When introducing Kubernetes to their own IT systems, many companies are soon faced with a major challenge: day-2 operations. This is the point where the platform is ready for use and is integrated into daily business. Maintenance, monitoring, upgrades, and optimisation tasks arise, and from this moment onwards they require continuous resources and expertise.
This is why businesses should make resources and internal know-how available early on to ensure that the transition to running Kubernetes goes as smoothly as possible. Day-2 operations do not end with a successful deployment, they last for the entire product lifecycle.

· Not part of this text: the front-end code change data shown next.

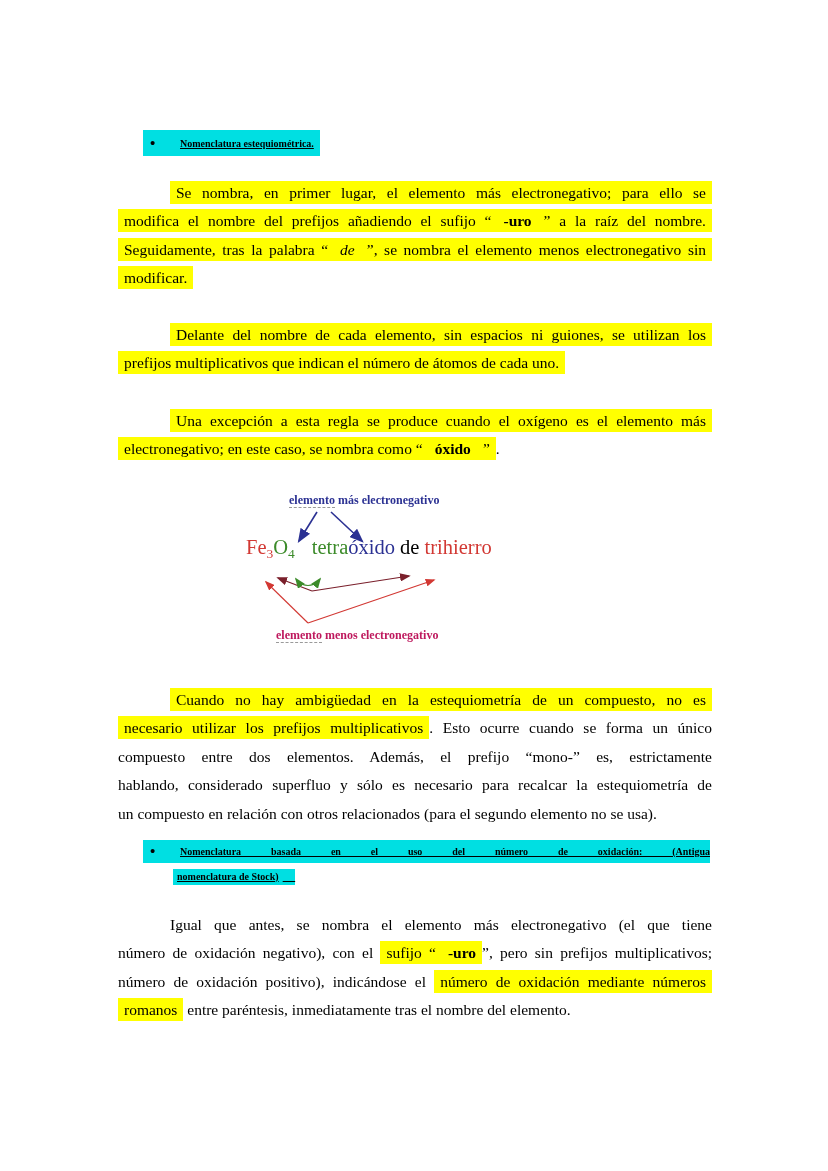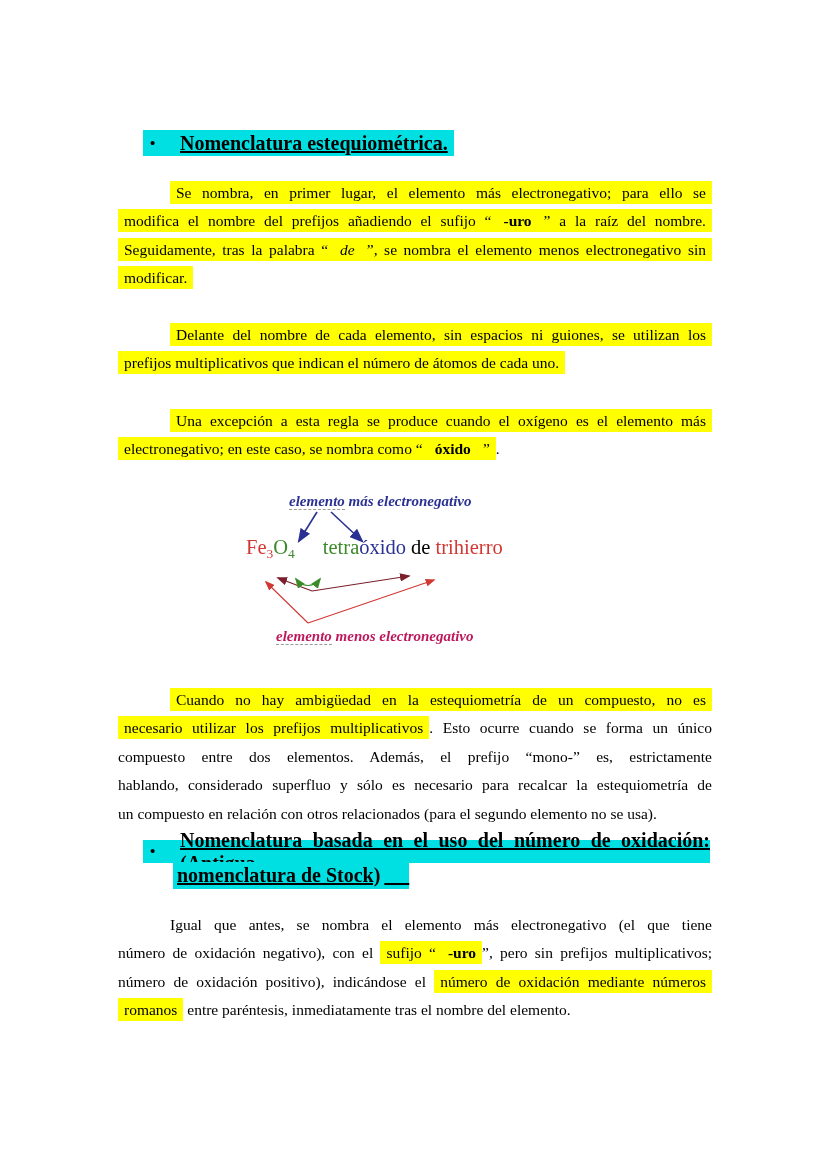"Nomenclatura estequiométrica." .htext { font-size: 20px -> 10px }
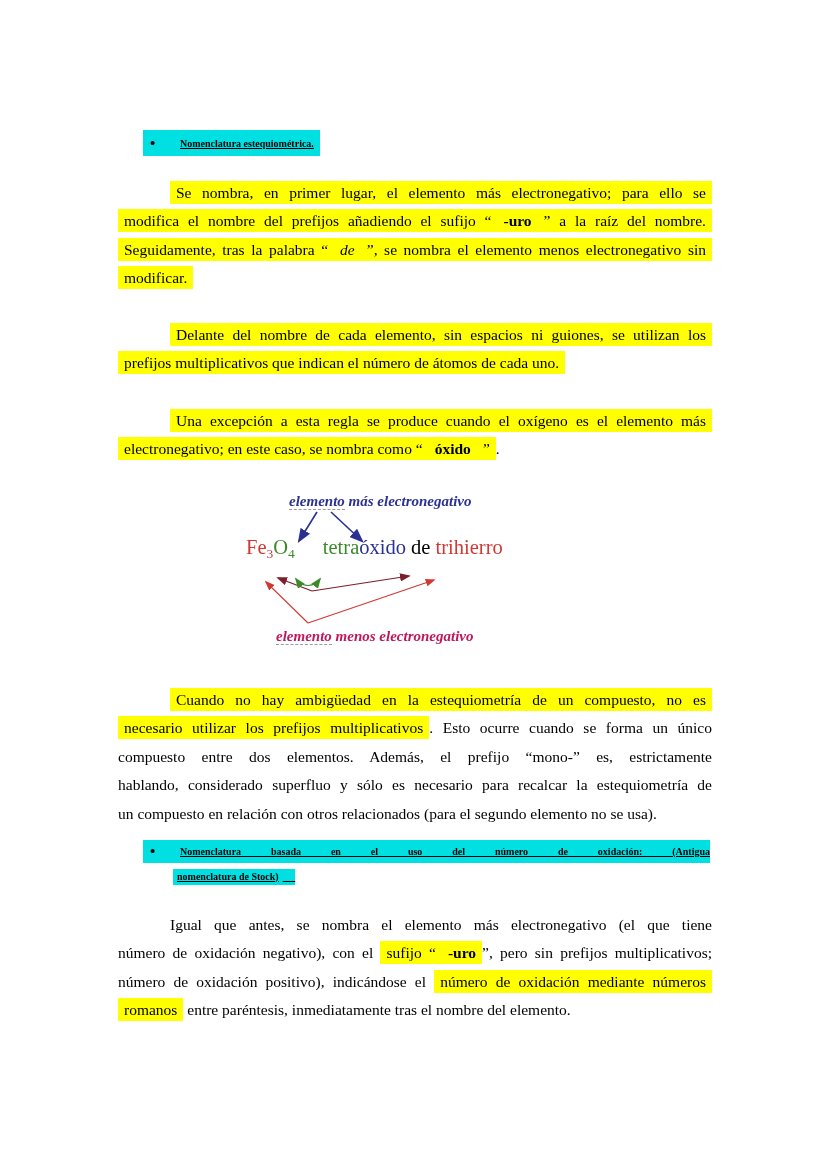"elemento más electronegativo" .dlabel { font-size: 15px -> 12px; font-style: italic -> none }
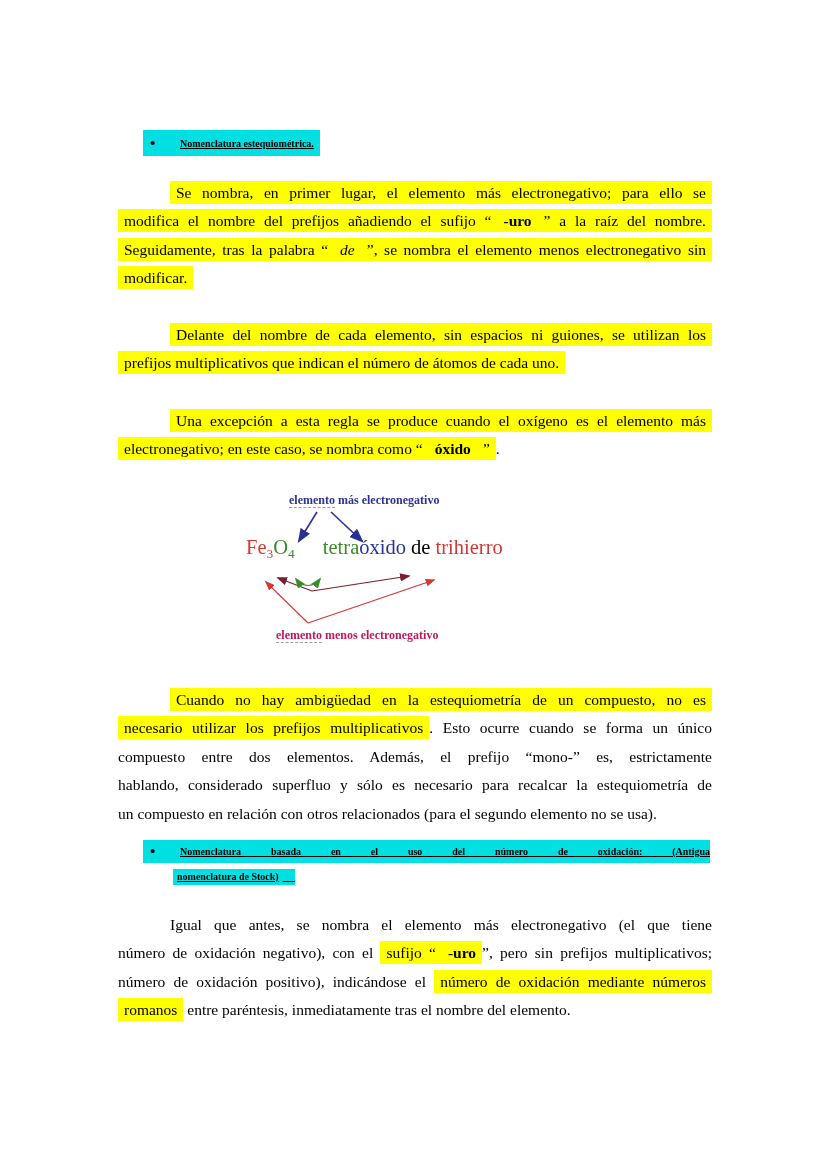"tetra" .gap { margin-left: 28px -> 17px }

Only continuous system analysis, upgrades, and patching create efficiency when running applications in Kubernetes.
This whitepaper presents practical guidance on the processes you can expect when running Kubernetes, what you need to consider, and how you can manage your platform sustainably with the right tools and partners.
Businesses are actively looking for options that allow them to optimise their software architecture and future-proof it at the same time. Integrating containerised applications is one such option. Kubernetes is frequently used as a framework to manage applications in a standardised manner. Although the open-source system has revolutionised the IT world, its real-life implementation is often quite complex. Running Kubernetes requires a new working mode, as familiar workflows have to be disrupted and adapted.
Aside from process-related change, a change in the workforce is needed as well: the usefulness and goals of the new working methods must be transparent and understood across all departments to enable a successful transition.
Many tasks necessary in Kubernetes-related workflows are not covered by Kubernetes itself. Businesses need to be aware that further tools are needed and that these also need to be met with acceptance and understanding among the workforce. When all factors are considered right from the beginning, an overly long change process can be avoided and the full potential offered by Kubernetes can be harnessed sustainably.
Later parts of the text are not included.